The present invention relates generally to apparatus and method for vacuum hot pressing of materials, particularly metals, under high temperatures in a vacuum or inert gas environment within a permanent type enclosure or chamber and subjecting the materials to an evenly distributed pressure provided over a relatively large work area with respect to the chamber interior.

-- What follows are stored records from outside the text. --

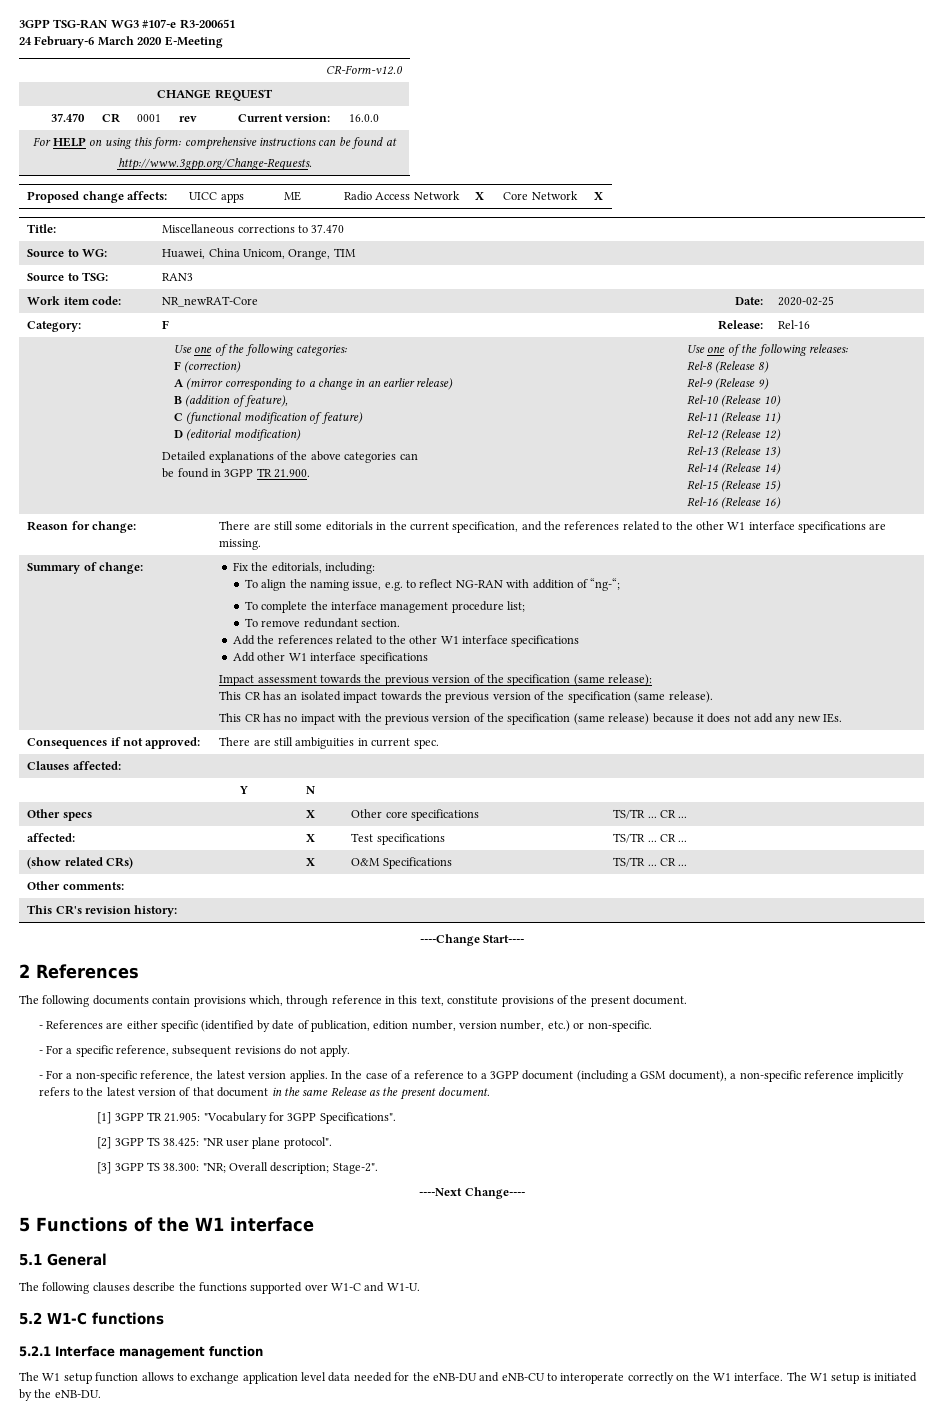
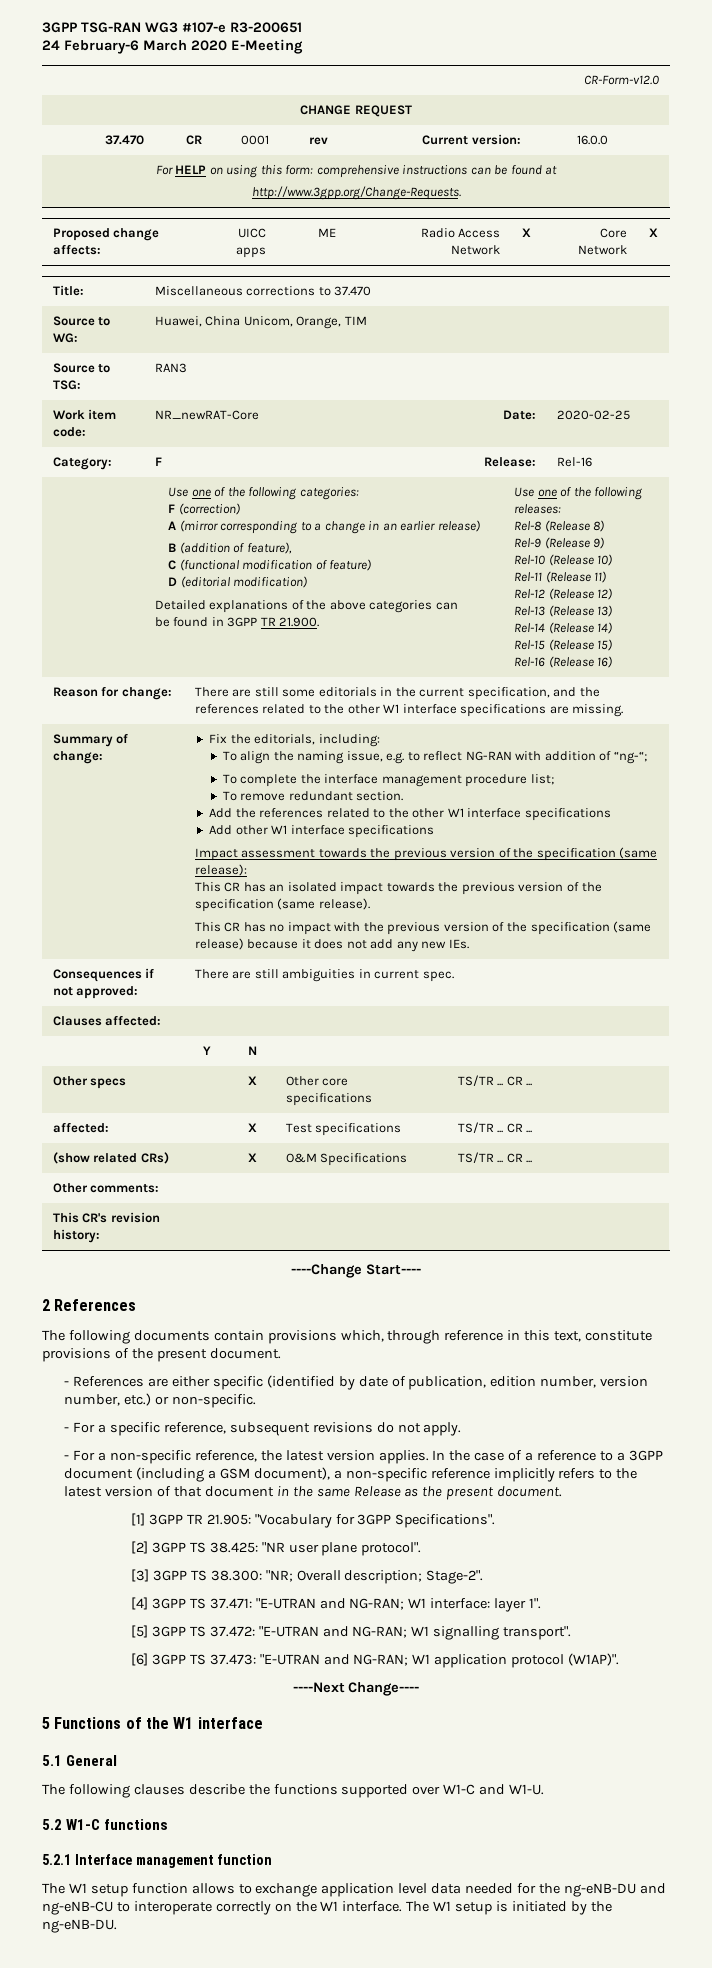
+ [4] 3GPP TS 37.471: "E-UTRAN and NG-RAN; W1 interface: layer 1".
+ [5] 3GPP TS 37.472: "E-UTRAN and NG-RAN; W1 signalling transport".
+ [6] 3GPP TS 37.473: "E-UTRAN and NG-RAN; W1 application protocol (W1AP)".
- The W1 setup function allows to exchange application level data needed for the eNB-DU and eNB-CU to interoperate correctly on the W1 interface.
+ The W1 setup function allows to exchange application level data needed for the ng-eNB-DU and ng-eNB-CU to interoperate correctly on the W1 interface.
- The W1 setup is initiated by the eNB-DU.
+ The W1 setup is initiated by the ng-eNB-DU.

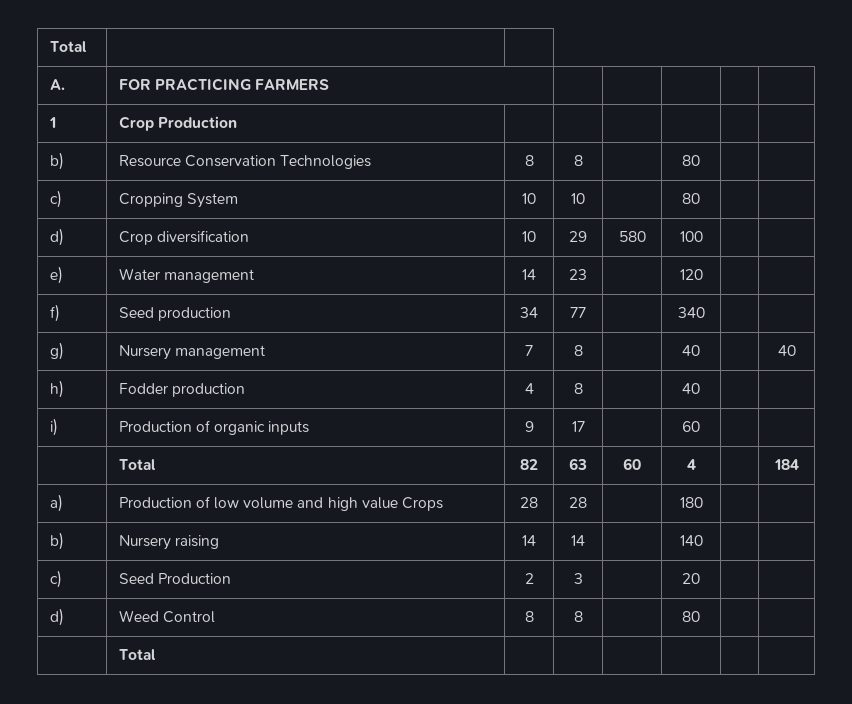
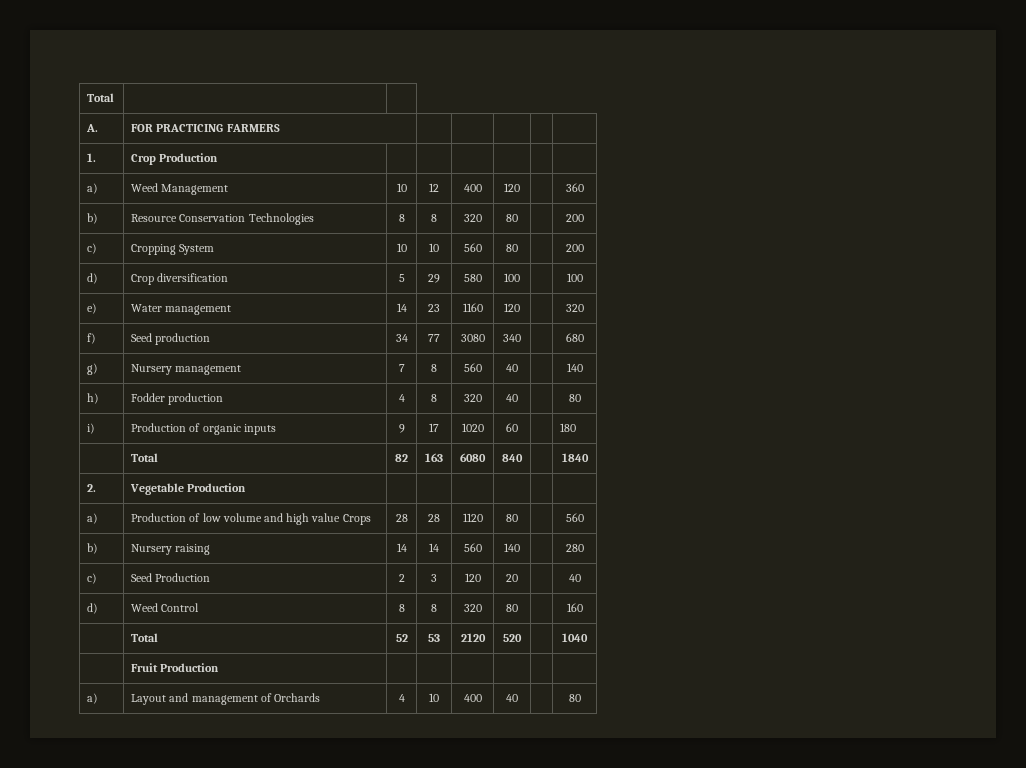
- 1 | Crop Production | | | | | |
+ 1. | Crop Production | | | | | |
+ a) | Weed Management | 10 | 12 | 400 | 120 | | 360
- b) | Resource Conservation Technologies | 8 | 8 | | 80 | |
+ b) | Resource Conservation Technologies | 8 | 8 | 320 | 80 | | 200
- c) | Cropping System | 10 | 10 | | 80 | |
+ c) | Cropping System | 10 | 10 | 560 | 80 | | 200
- d) | Crop diversification | 10 | 29 | 580 | 100 | |
+ d) | Crop diversification | 5 | 29 | 580 | 100 | | 100
- e) | Water management | 14 | 23 | | 120 | |
+ e) | Water management | 14 | 23 | 1160 | 120 | | 320
- f) | Seed production | 34 | 77 | | 340 | |
+ f) | Seed production | 34 | 77 | 3080 | 340 | | 680
- g) | Nursery management | 7 | 8 | | 40 | | 40
+ g) | Nursery management | 7 | 8 | 560 | 40 | | 140
- h) | Fodder production | 4 | 8 | | 40 | |
+ h) | Fodder production | 4 | 8 | 320 | 40 | | 80
- i) | Production of organic inputs | 9 | 17 | | 60 | |
+ i) | Production of organic inputs | 9 | 17 | 1020 | 60 | | 180
- | Total | 82 | 63 | 60 | 4 | | 184
+ | Total | 82 | 163 | 6080 | 840 | | 1840
+ 2. | Vegetable Production | | | | | |
- a) | Production of low volume and high value Crops | 28 | 28 | | 180 | |
+ a) | Production of low volume and high value Crops | 28 | 28 | 1120 | 80 | | 560
- b) | Nursery raising | 14 | 14 | | 140 | |
+ b) | Nursery raising | 14 | 14 | 560 | 140 | | 280
- c) | Seed Production | 2 | 3 | | 20 | |
+ c) | Seed Production | 2 | 3 | 120 | 20 | | 40
- d) | Weed Control | 8 | 8 | | 80 | |
- | Total | | | | | |
+ d) | Weed Control | 8 | 8 | 320 | 80 | | 160
+ | Total | 52 | 53 | 2120 | 520 | | 1040
+ | Fruit Production | | | | | |
+ a) | Layout and management of Orchards | 4 | 10 | 400 | 40 | | 80

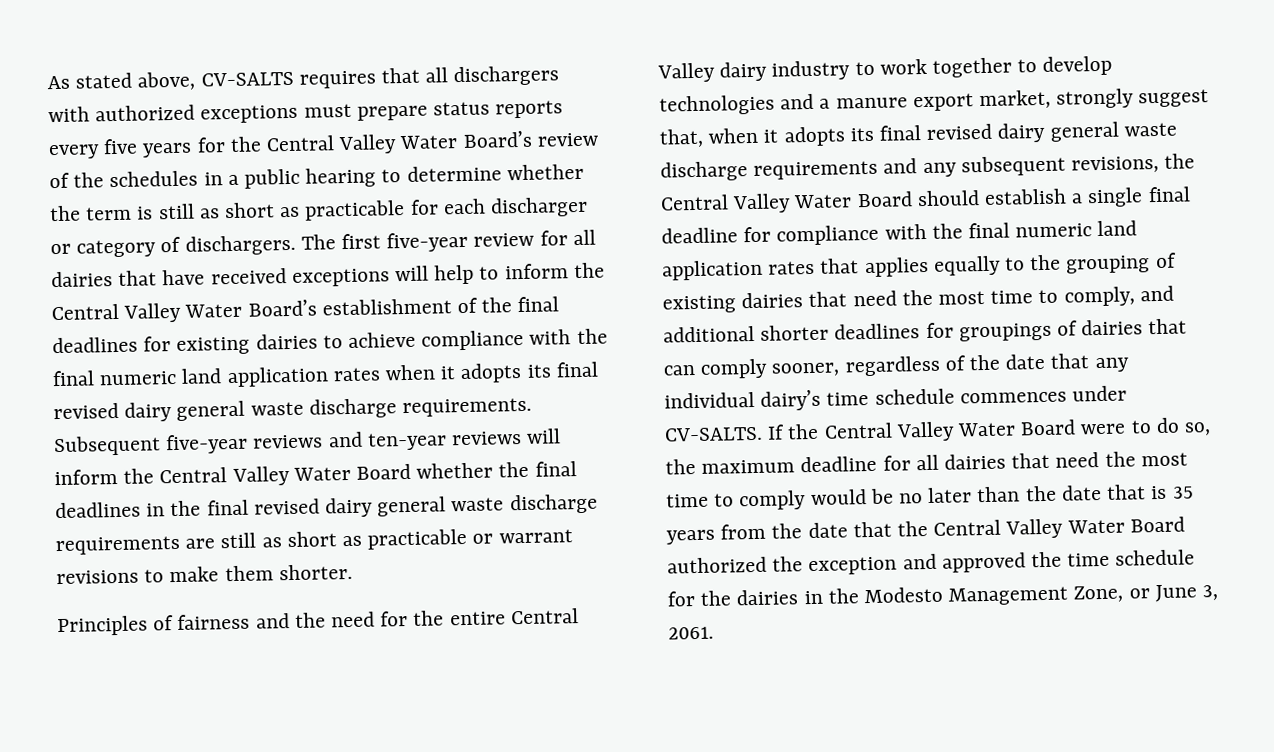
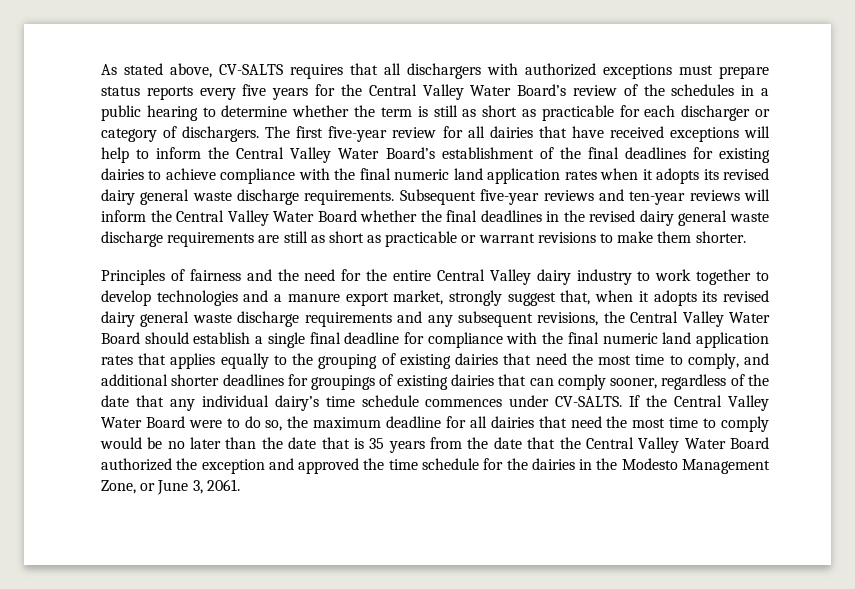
- The first five-year review for all dairies that have received exceptions will help to inform the Central Valley Water Board’s establishment of the final deadlines for existing dairies to achieve compliance with the final numeric land application rates when it adopts its final revised dairy general waste discharge requirements.
+ The first five-year review for all dairies that have received exceptions will help to inform the Central Valley Water Board’s establishment of the final deadlines for existing dairies to achieve compliance with the final numeric land application rates when it adopts its revised dairy general waste discharge requirements.
- Subsequent five-year reviews and ten-year reviews will inform the Central Valley Water Board whether the final deadlines in the final revised dairy general waste discharge requirements are still as short as practicable or warrant revisions to make them shorter.
+ Subsequent five-year reviews and ten-year reviews will inform the Central Valley Water Board whether the final deadlines in the revised dairy general waste discharge requirements are still as short as practicable or warrant revisions to make them shorter.
- Principles of fairness and the need for the entire Central Valley dairy industry to work together to develop technologies and a manure export market, strongly suggest that, when it adopts its final revised dairy general waste discharge requirements and any subsequent revisions, the Central Valley Water Board should establish a single final deadline for compliance with the final numeric land application rates that applies equally to the grouping of existing dairies that need the most time to comply, and additional shorter deadlines for groupings of dairies that can comply sooner, regardless of the date that any individual dairy’s time schedule commences under CV-SALTS.
+ Principles of fairness and the need for the entire Central Valley dairy industry to work together to develop technologies and a manure export market, strongly suggest that, when it adopts its revised dairy general waste discharge requirements and any subsequent revisions, the Central Valley Water Board should establish a single final deadline for compliance with the final numeric land application rates that applies equally to the grouping of existing dairies that need the most time to comply, and additional shorter deadlines for groupings of existing dairies that can comply sooner, regardless of the date that any individual dairy’s time schedule commences under CV-SALTS.

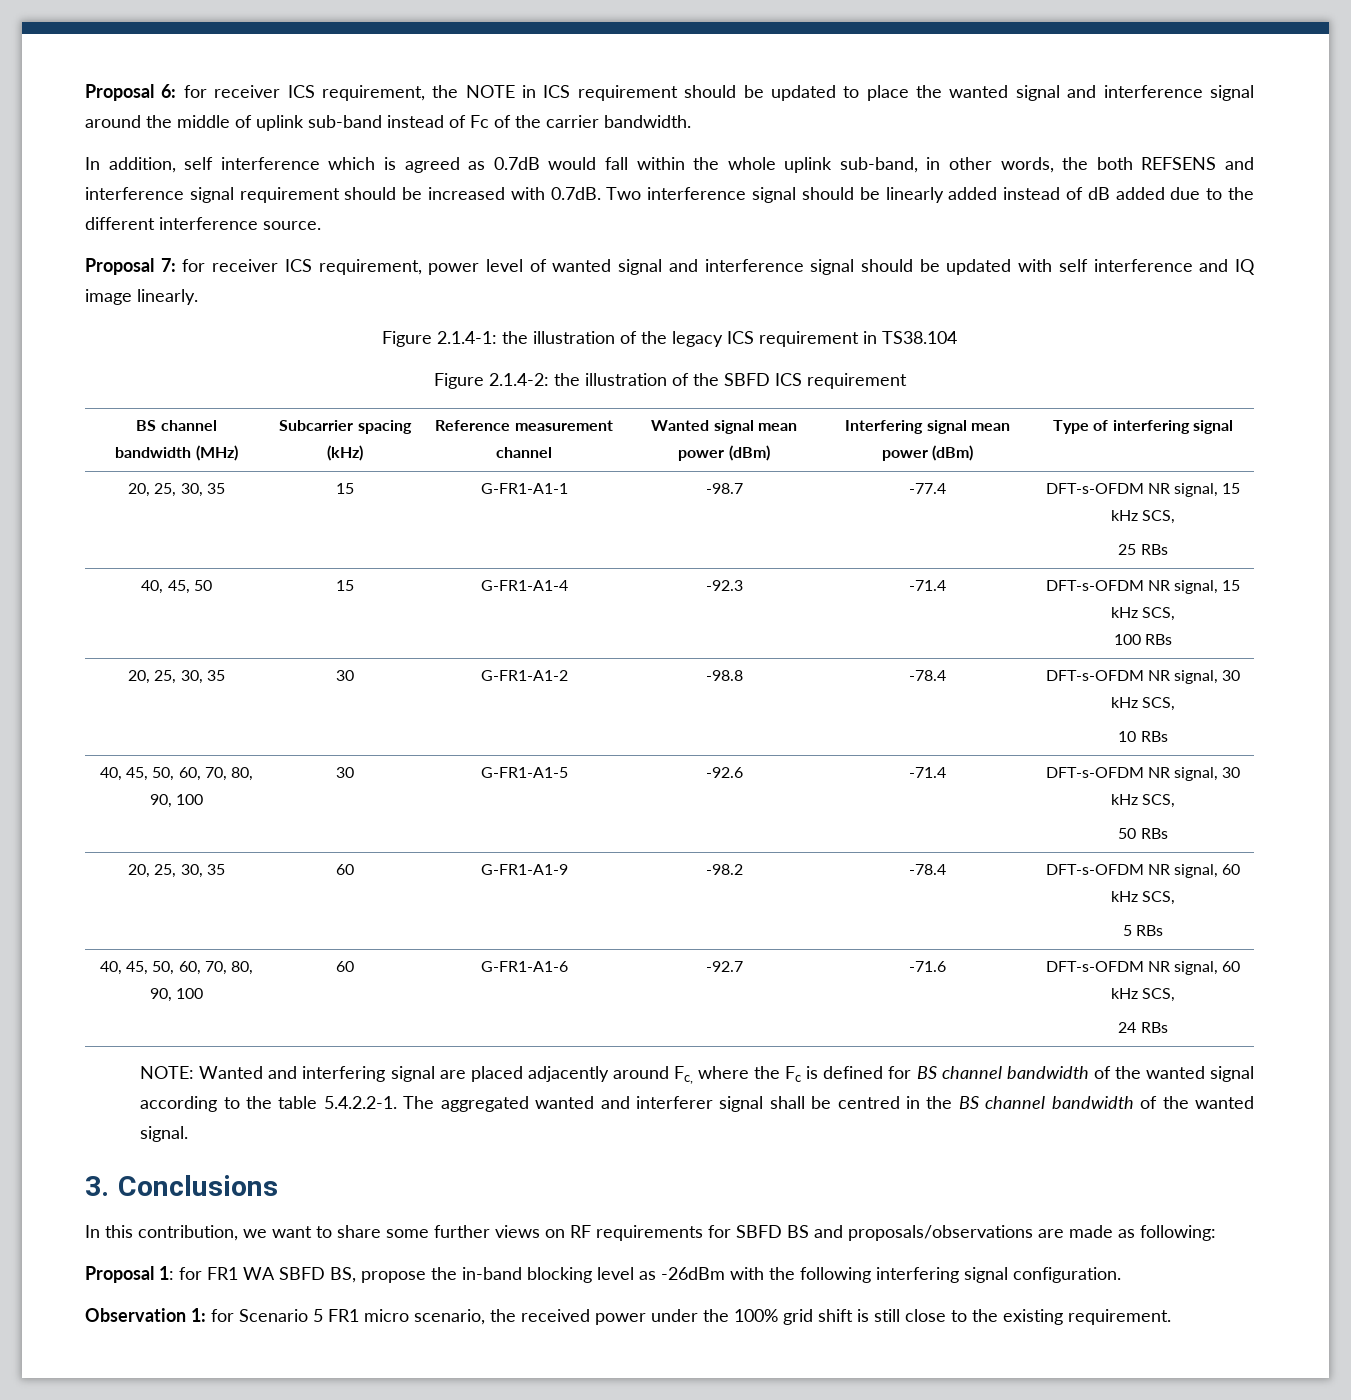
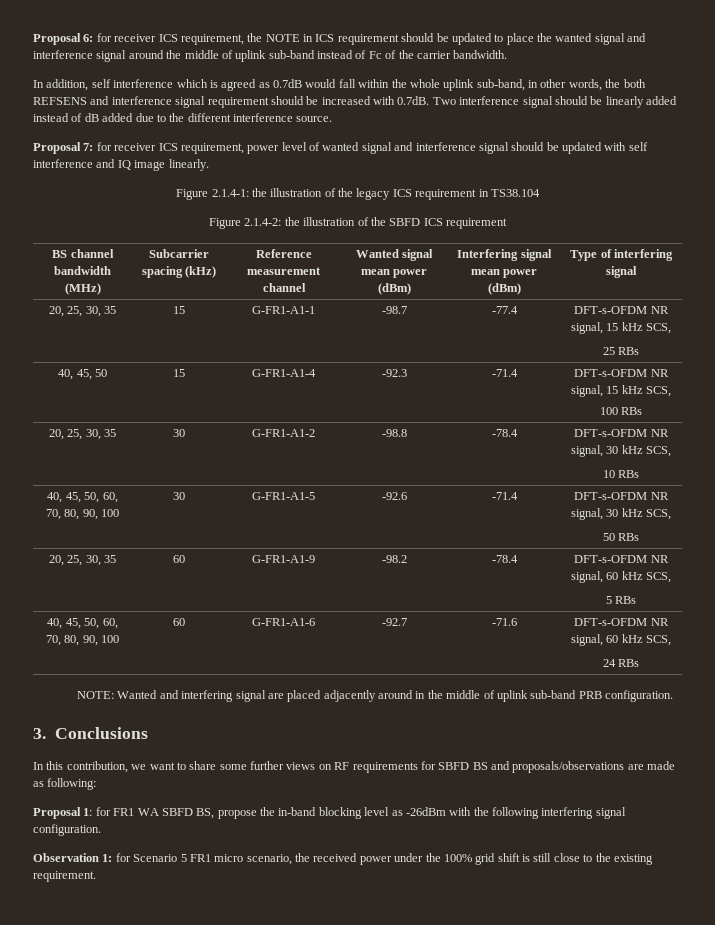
- NOTE: Wanted and interfering signal are placed adjacently around Fc, where the Fc is defined for BS channel bandwidth of the wanted signal according to the table 5.4.2.2-1. The aggregated wanted and interferer signal shall be centred in the BS channel bandwidth of the wanted signal.
+ NOTE: Wanted and interfering signal are placed adjacently around in the middle of uplink sub-band PRB configuration.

As the need for lighter and/or stronger materials has advanced, particularly in such areas as aerospace constructions, interest has heightened in the technology of metal pressing, compacting and joining materials for the fabrication of parts and in metal treating such as, for example, diffusion bonding, powder metallurgy, vacuum brazing and thermo-mechanical processing of materials. Prior to the present invention several methods with attendant apparatus had been evolved for these purposes. There are, though, numerous and inherent disadvantages in the prior systems often leading to expensive and deleterious results. Thus, in the cases of certain materials it is desirable to work or subject them to pressing force with high values of force per unit area uniformly applied to the work or materials acted on over a relatively substantial work area and under high vacuum or inert gas environment at elevated temperatures. However, prior known equipment for properly doing so over any substantial or practically useful work area has been unduly expensive, sometimes requiring complicated methods, plural furnace chambers, or non-reusable or non-permanent type equipment components. Also, such prior equipment often has been of undesirably large or bulky construction or has a utilizable enclosed work area disproportionately small to the size of the enclosure or the associated press apparatus. In consequence, the capital expense has sometimes been so large as to impede growth in these technologies.
One attempt to overcome these drawbacks utilizes a vacuum furnance chamber having its wall penetrated by a small diameter ram (compared to the plan area of the work area acted upon) attached to a pressure distributing platen within the chamber and forming part of or acted on by the ram of an associated press apparatus in order to apply pressure to the workpiece within the chamber. Such construction requires that heavy and bulky backup supports to such internal movable platen be included within the vacuum chamber to provide distribution of the ram thrust over the platen and thus the work or workpiece area, since high heat within the furnace may otherwise distort the platen with resulting uneven pressure on the work so as to yield unsatisfactory results such as non-uniformly bonded materials. That construction, therefore, increases the size of the furnace chamber required to handle a given size or lot of workpieces or material. Available work space is also decreased and disproportionate costs incurred with respect to the size of the materials worked on. Moreover, there are self-evident difficulties of sealing the chamber wall against vacuum loss or gas leakage where it is penetrated by the ram.
Another method utilizes vacuum retort apparatus in the form of an envelope or chamber welded from thin metal sheet to hermetically contain the workpiece and is evacuated, sealed, heated externally, for example, by placing the envelope within a larger furnace, after which the heated retort is transferred to a press apparatus. There the workpiece is pressed upon by permanently deforming the retort which is then necessarily destroyed to gain access to the materials within. Obviously, such sheet metal retort technique suffers from the short life of the retort due to its single use, the further requirement of complete inspection of welds therein to insure vacuum tightness and a complexity of tooling required to align the enclosed work or workpieces with the pressure exerting portions of the press.
The present invention very largely overcomes the difficulties of such prior art methods and apparatus.